CNN reports confirmed cases of AFM in Arizona, Colorado, Georgia, Indiana, Iowa, Massachusetts, Minnesota, New Jersey, North Carolina, Ohio, Pennsylvania, Rhode Island, South Carolina, Texas, and Wisconsin. According to The Washington Post, Maryland has received five case reports, but none has been reported in Virginia or the District of Columbia.

States are under no obligation to send information about AFM cases to the CDC: Their reports are strictly voluntary.

Diagnosis and Prevention

According to the CDC, AFM is diagnosed through a combination of evidence: 1) the results of a neurological exam (e.g., testing of reflexes and tone in limbs); 2) magnetic resonance imaging of the patient’s spinal cord and brain; and 3) lab tests on the cerebrospinal fluid (CSF), which is around the brain and spinal cord. These tests should be “done as soon as possible after the patient develops symptoms,” the CDC advises.

The online Council of State and Territorial Epidemiologists (CSTE) advises obtaining a patient’s vaccine and travel history, along with a stool test, to rule out polio.

So far, the CDC has not seen a correlation between vaccines and AFM.

If I were the parent of a child whose arm and/or leg muscles suddenly became weak and flaccid, I would rush that child to the emergency department of the best hospital within driving distance. Once there, I would advocate for immediate examination, the testing of all biological specimens (CSF, respiratory secretions, serum, and stool), and an MRI.

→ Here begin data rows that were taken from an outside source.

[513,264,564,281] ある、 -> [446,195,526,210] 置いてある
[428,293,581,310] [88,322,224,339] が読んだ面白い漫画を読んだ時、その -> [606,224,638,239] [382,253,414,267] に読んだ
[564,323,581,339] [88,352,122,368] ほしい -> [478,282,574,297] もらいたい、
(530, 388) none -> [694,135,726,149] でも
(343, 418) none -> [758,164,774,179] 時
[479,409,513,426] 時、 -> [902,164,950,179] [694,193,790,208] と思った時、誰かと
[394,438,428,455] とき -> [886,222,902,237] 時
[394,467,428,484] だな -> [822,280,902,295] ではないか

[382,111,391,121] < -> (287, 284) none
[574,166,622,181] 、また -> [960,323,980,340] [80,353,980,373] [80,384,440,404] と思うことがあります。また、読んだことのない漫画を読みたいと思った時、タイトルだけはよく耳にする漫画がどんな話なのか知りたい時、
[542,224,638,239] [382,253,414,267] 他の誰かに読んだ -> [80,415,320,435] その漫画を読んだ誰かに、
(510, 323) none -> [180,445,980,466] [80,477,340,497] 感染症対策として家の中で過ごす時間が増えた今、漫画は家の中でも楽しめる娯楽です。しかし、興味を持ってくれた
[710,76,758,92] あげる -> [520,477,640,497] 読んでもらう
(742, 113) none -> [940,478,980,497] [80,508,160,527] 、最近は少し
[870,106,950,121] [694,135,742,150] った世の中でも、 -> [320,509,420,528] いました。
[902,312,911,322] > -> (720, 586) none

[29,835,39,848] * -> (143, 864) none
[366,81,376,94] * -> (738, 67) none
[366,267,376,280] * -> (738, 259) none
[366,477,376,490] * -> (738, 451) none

According to the CSTE, spinal-cord lesions may not be present on an initial MRI. It says that a normal or negative MRI performed within the first 72 hours after onset of limb weakness does not rule out AFM and advocates repeating the imaging.

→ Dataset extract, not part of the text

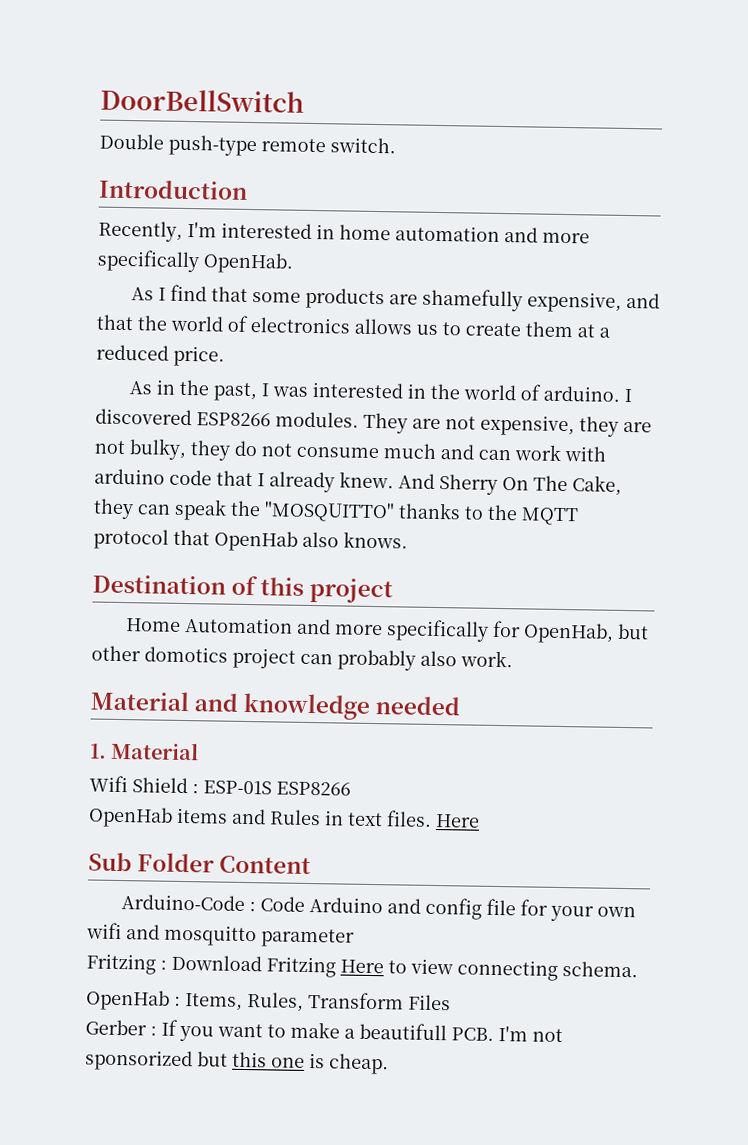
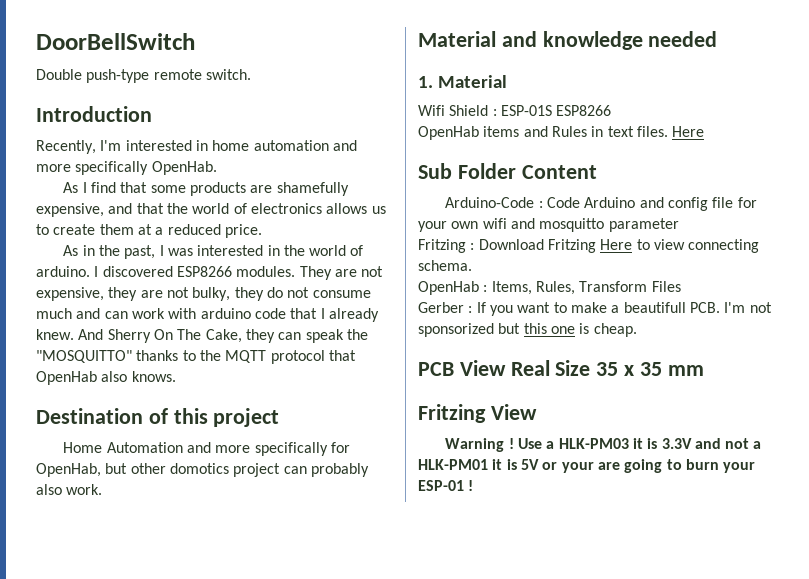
(389, 1064) none -> [418,360,704,376] [418,404,537,423] [445,438,762,452] [418,459,756,473] [418,480,474,491] // PCB View Real Size 35 x 35 mm // Fritzing View // Warning ! Use a HLK-PM03 it is 3.3V and not a HLK-PM01 it is 5V or your are going to burn your ESP-01 !

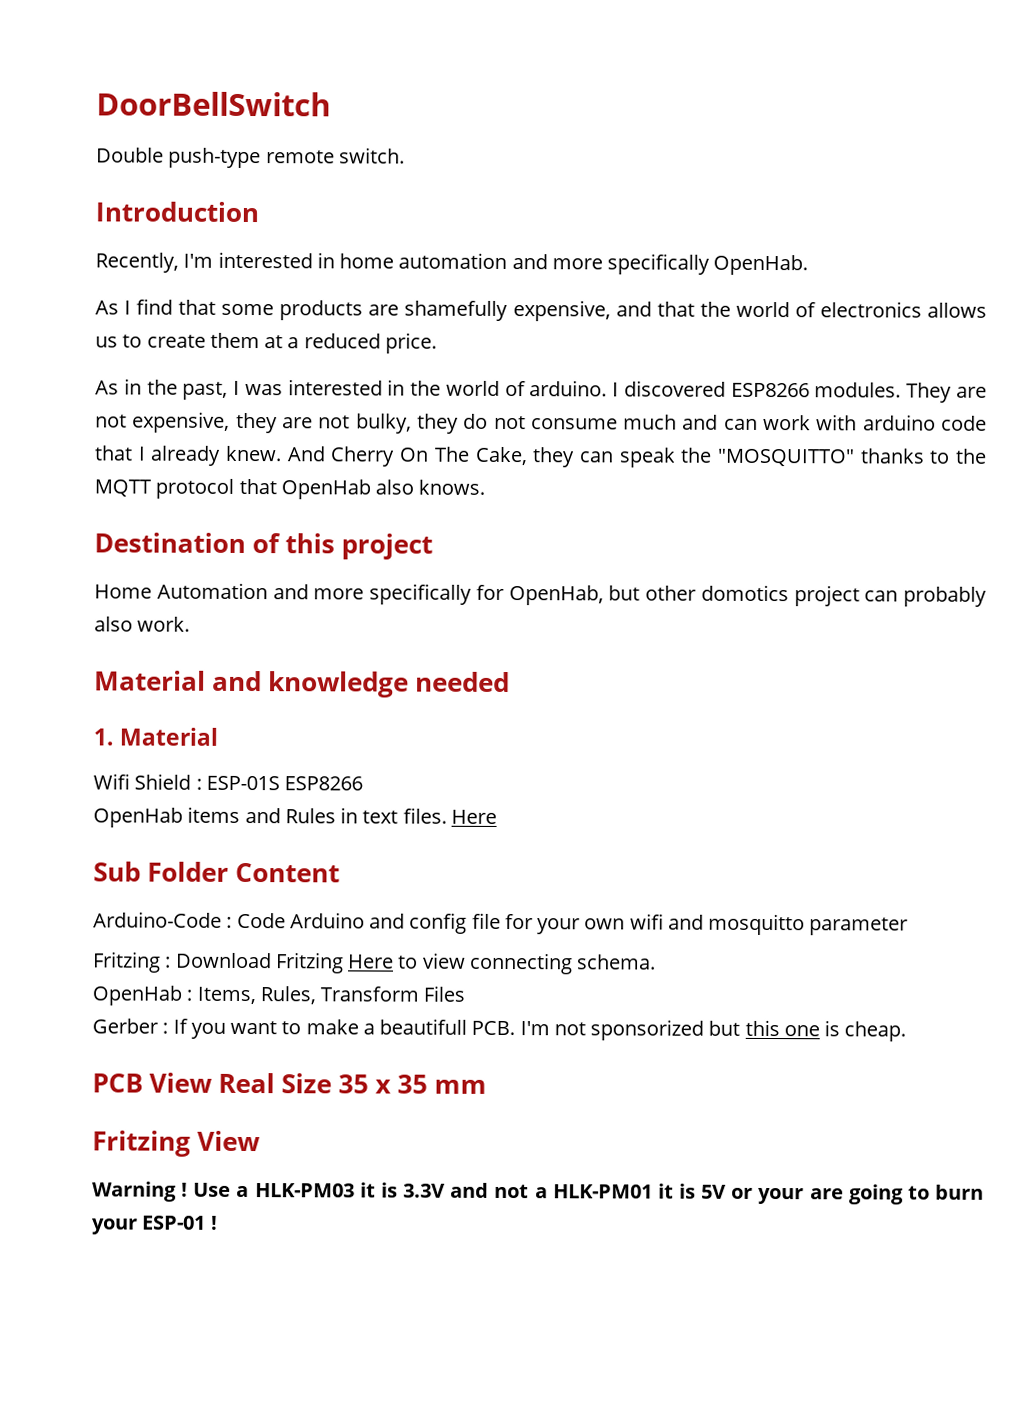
[107,329,151,343] Sherry -> [330,446,396,467] Cherry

The prevention methods recommended by the CDC are basic:

*Get vaccinated against polio, with the injected Salk killed-virus vaccine, not the oral Sabin live vaccine.

*Protect yourself from mosquito bites by using insect repellant and taking the other steps that I advise in my 6/14/18 blog. (This is to thwart West Nile virus.)

*Wash your hands often with soap and water.

Now that the CDC has put acute flaccid myelitis on the public’s radar screen, we can hope that before too long science will catch up with the disease.